The rocket stove will be about 4 feet high, with the riser either cast or formed by a stove pipe or simply rectangular brick. It will lead to a "bell" that will probably not be a barrel. I want to use a masonry?metal? headspace, heating some mass on top of that.
That will form a pillar with a big bulge on the top, or something like that. Then, on the other side of that riser/chimney structure will be a "chimney" though which I plan to run metal pipes (steel 3/4 diam thin wall) carrying "cold" water. The hot air will rush down from that headspace, heating that water as it cools. That warmer water is pumped off to a basin and replaced with cold water, etc. Then that cooler air will run through a long horizontal chimney at floor level around the greenhouse and exit from the greenhouse.
Result: hot mass at the headspace, water that circulates becoming progressively warmer (system less than 200 liters/ 50 gallons), some residual heat from the "chimney" at the floor, and exhaust that is quite cooled.
Two features are the use of exterior air piped in, used instead of warmer interior air, and the steel pipes used for the water system, which will be half in the chimney and half out of the chimney. I plan to seal only part of them into the chimney and the hot air. The whole water system is an open system that functions by simultaneous siphoning among about 10 tanks, with water pumped only through the chimney coil itself.

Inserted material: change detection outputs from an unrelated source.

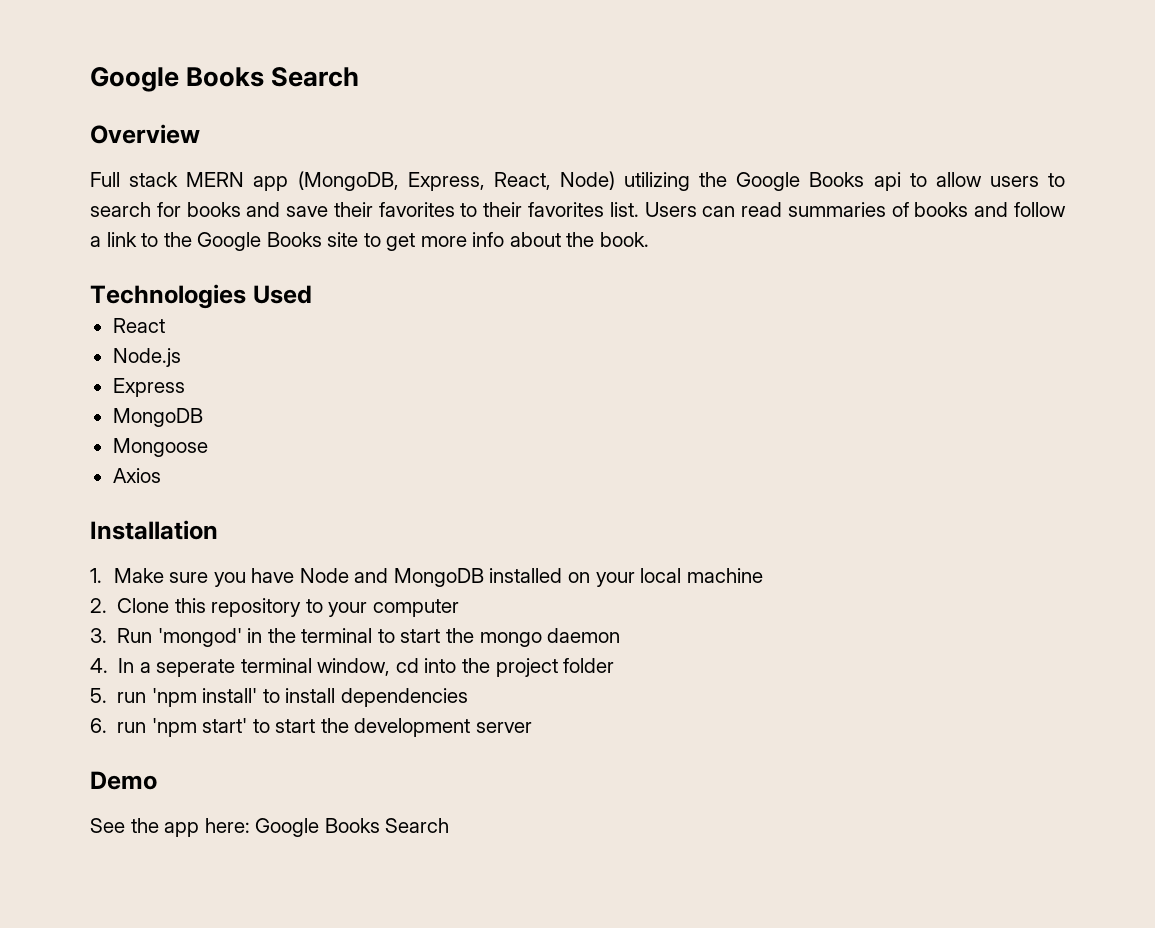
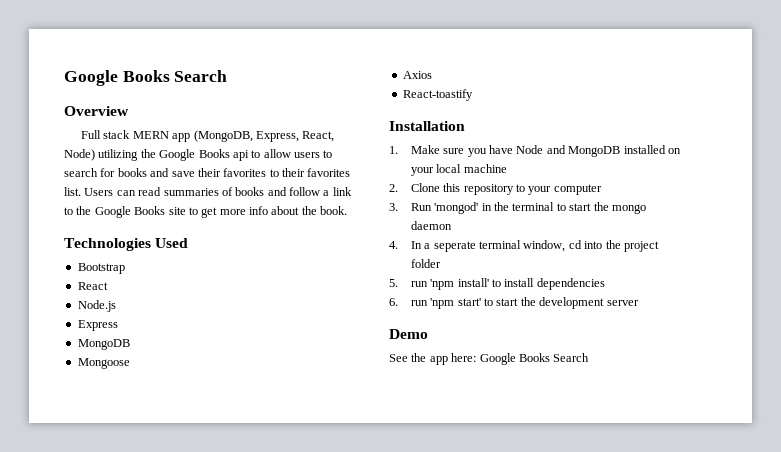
(312, 294) none -> [77,263,125,274] // Bootstrap
(161, 475) none -> [402,89,473,101] // React-toastify

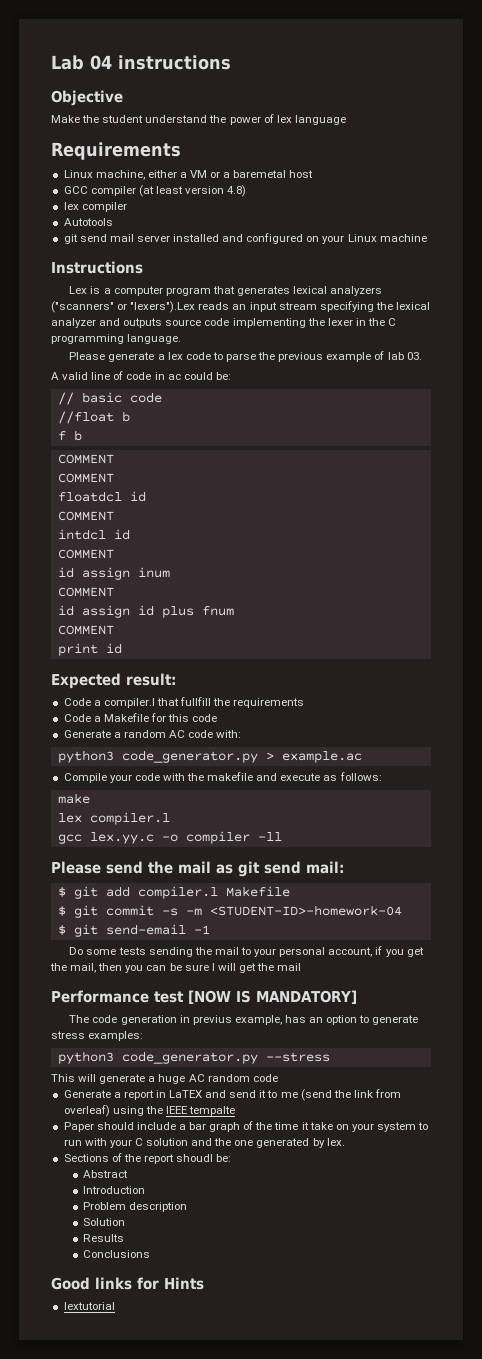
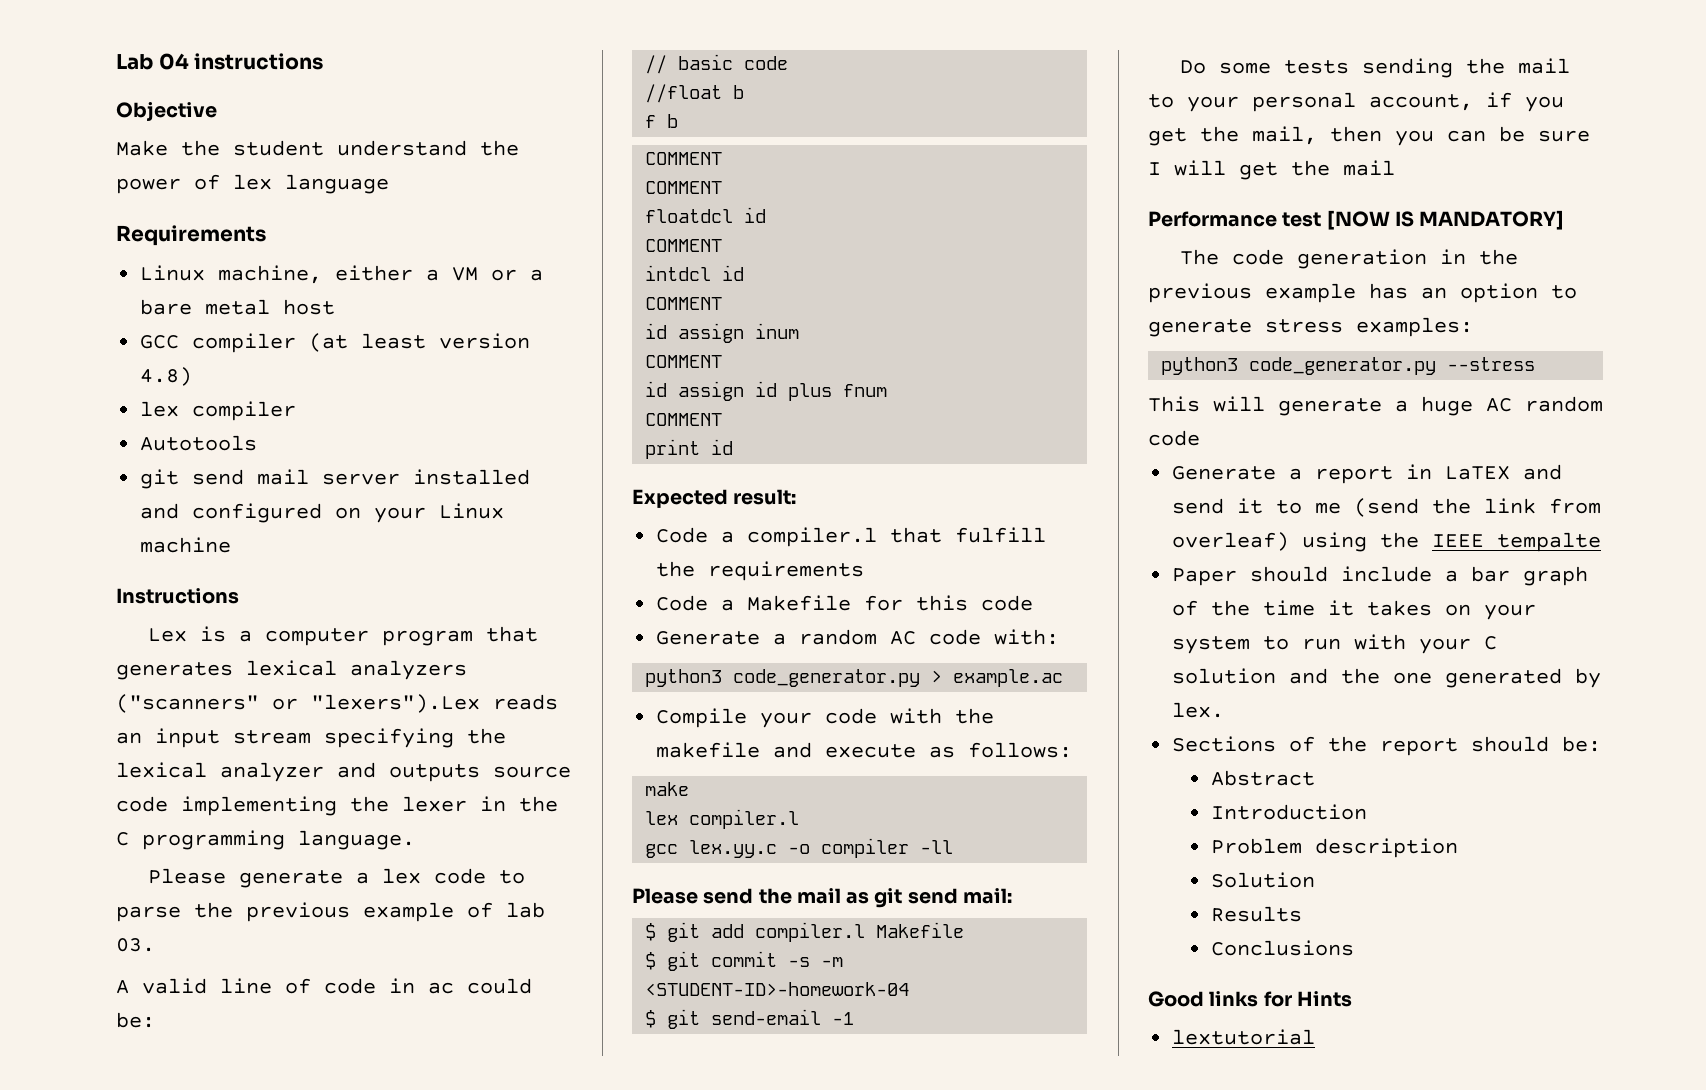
[233,170,287,178] baremetal -> [140,299,271,315] bare metal
[180,697,212,706] fullfill -> [955,527,1047,543] fulfill
[192,1015,282,1025] previus example, -> [1479,249,1519,265] [1148,283,1356,303] the previous example
[309,1122,333,1130] take -> [1367,600,1433,616] takes
[176,1154,214,1162] shoudl -> [1471,736,1550,752] should

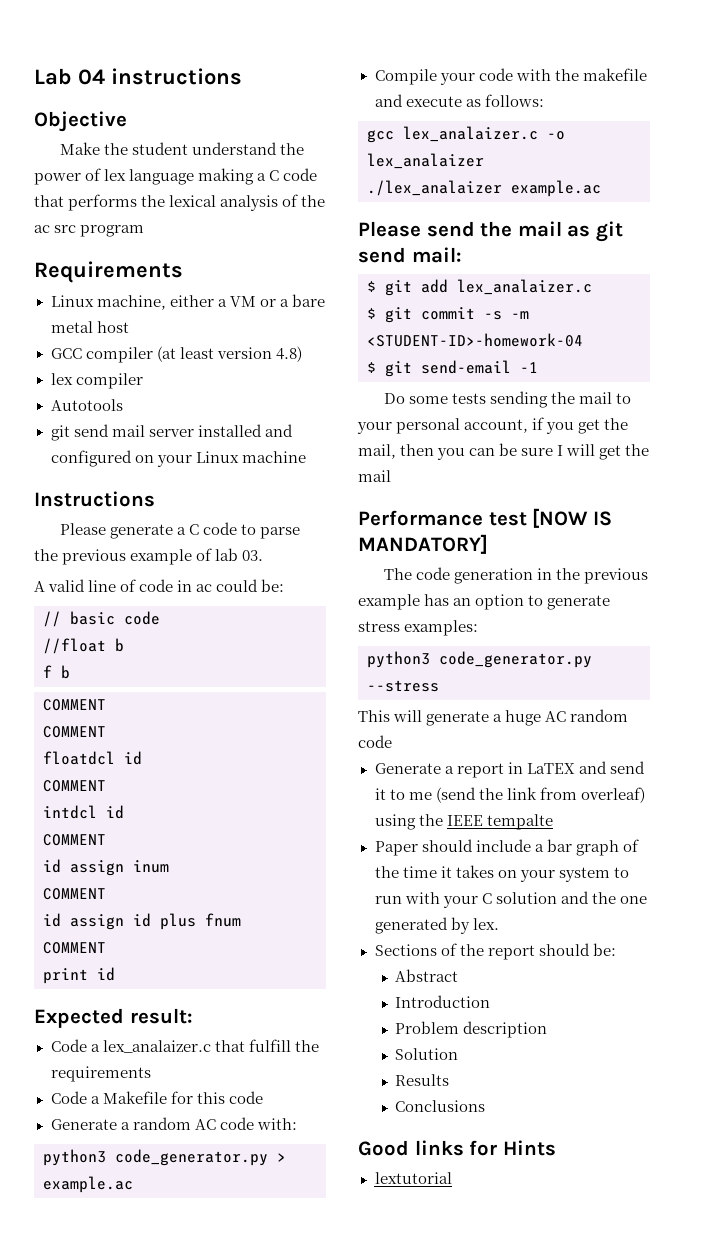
(389, 184) none -> [198,168,318,185] [34,194,326,211] [34,225,145,237] making a C code that performs the lexical analysis of the ac src program
[148,626,539,646] [116,660,467,680] [116,694,558,713] [116,728,506,748] [116,762,571,782] [116,796,558,816] [116,830,415,850] // Lex is a computer program that generates lexical analyzers ("scanners" or "lexers").Lex reads an input stream specifying the lexical analyzer and outputs source code implementing the lexer in the C programming language. -> (155, 499) none
[382,868,422,884] lex -> [188,524,199,535] C
[747,527,878,547] compiler.l -> [102,1040,211,1053] lex_analaizer.c
[645,782,690,796] [645,809,800,829] [645,838,954,858] make // lex compiler.l // gcc lex.yy.c -o compiler -ll -> [367,126,565,143] [367,153,484,169] [367,180,601,197] gcc lex_analaizer.c -o lex_analaizer // ./lex_analaizer example.ac
[755,922,965,942] compiler.l Makefile -> [457,279,592,295] lex_analaizer.c

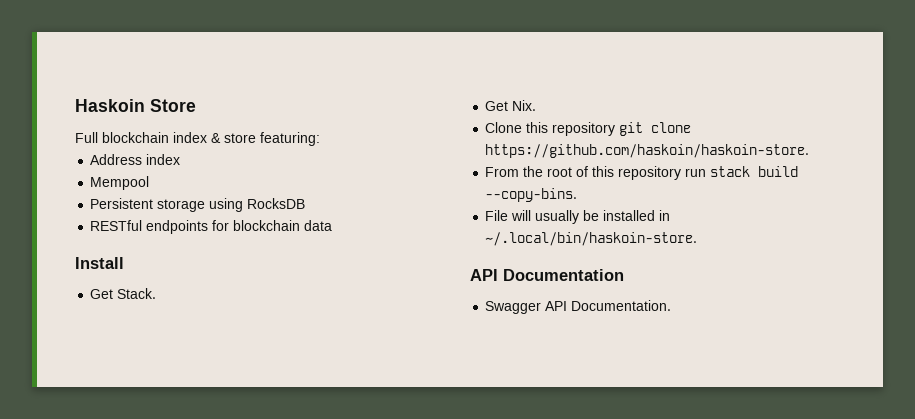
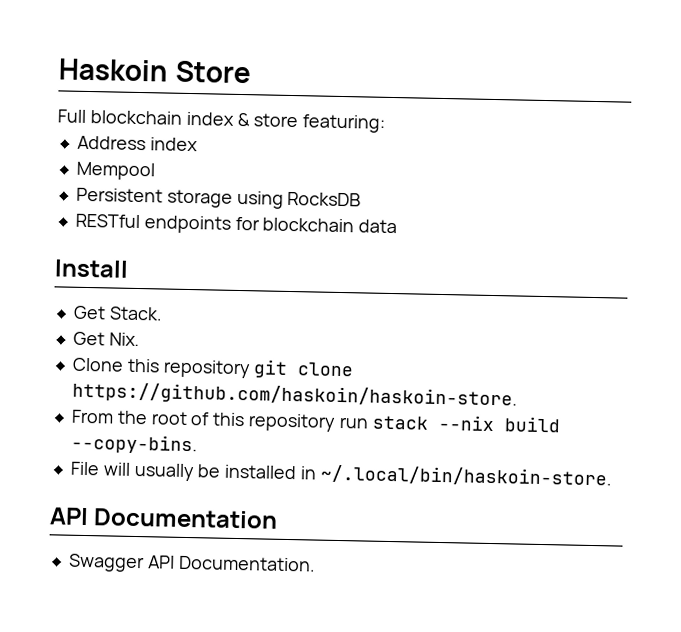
(751, 171) none -> [437,414,495,432] --nix

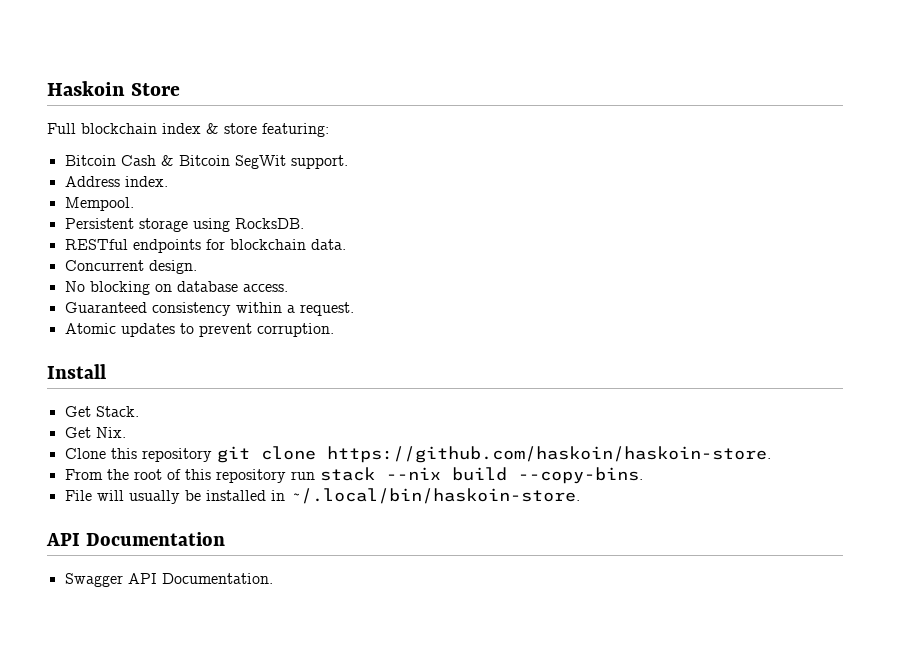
(386, 123) none -> [64,155,348,169] // Bitcoin Cash & Bitcoin SegWit support.
[149,137,198,152] [75,161,155,181] index // Mempool -> [124,176,168,187] [64,197,134,211] index. // Mempool.
[287,191,362,207] RocksDB -> [234,218,304,229] RocksDB.
[358,219,398,234] data -> [310,239,346,250] [64,260,197,274] [64,281,288,295] [64,302,354,316] [64,323,334,337] data. // Concurrent design. // No blocking on database access. // Guaranteed consistency within a request. // Atomic updates to prevent corruption.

It all sounds ludicrously challenging and silly, but let me explain that I already have all of these materials. I expect the cost to be... close to zero. And that is kind of the fun part.
Another thing is that I don't necessarily want any part of this to be crazy hot. For instance, I am worried that the headspace material will get to 500C or so, and I don't want my water pipes to get to 200C or thereabouts. For that reason, I plan to build smaller fires (narrow riser?) and circulate water rapidly to scrub that heat from the chimney.
So there is my plan. What do you think?
Specific questions:
1. The riser diameter should be... what?
2. What do I cap off that headspace with? I thought about using a large aluminum pot mortared or set into clay? It will melt right? or do I cap it with brick? Or an upside down large ceramic flower pot or cast iron pot? Or a slab of steel plate of an inch thick? or a rock?
3. Having the rocket riser on one side of the pillar to the head space and the "cooling tower" on the other side of the pillar is going to require some great insulation on one side, and conduction on the other, but it can be done, right?
4. What if the riser going to the headspace is, say 6 inches, but the holes leading down from the headspace are two holes of say, 8 inches each? Does this slow the whole system? Or does it accelerate the flow? Heating in a narrow diameter with small surface area makes insulation easier, but cooling with a large diameter means more surface area, right?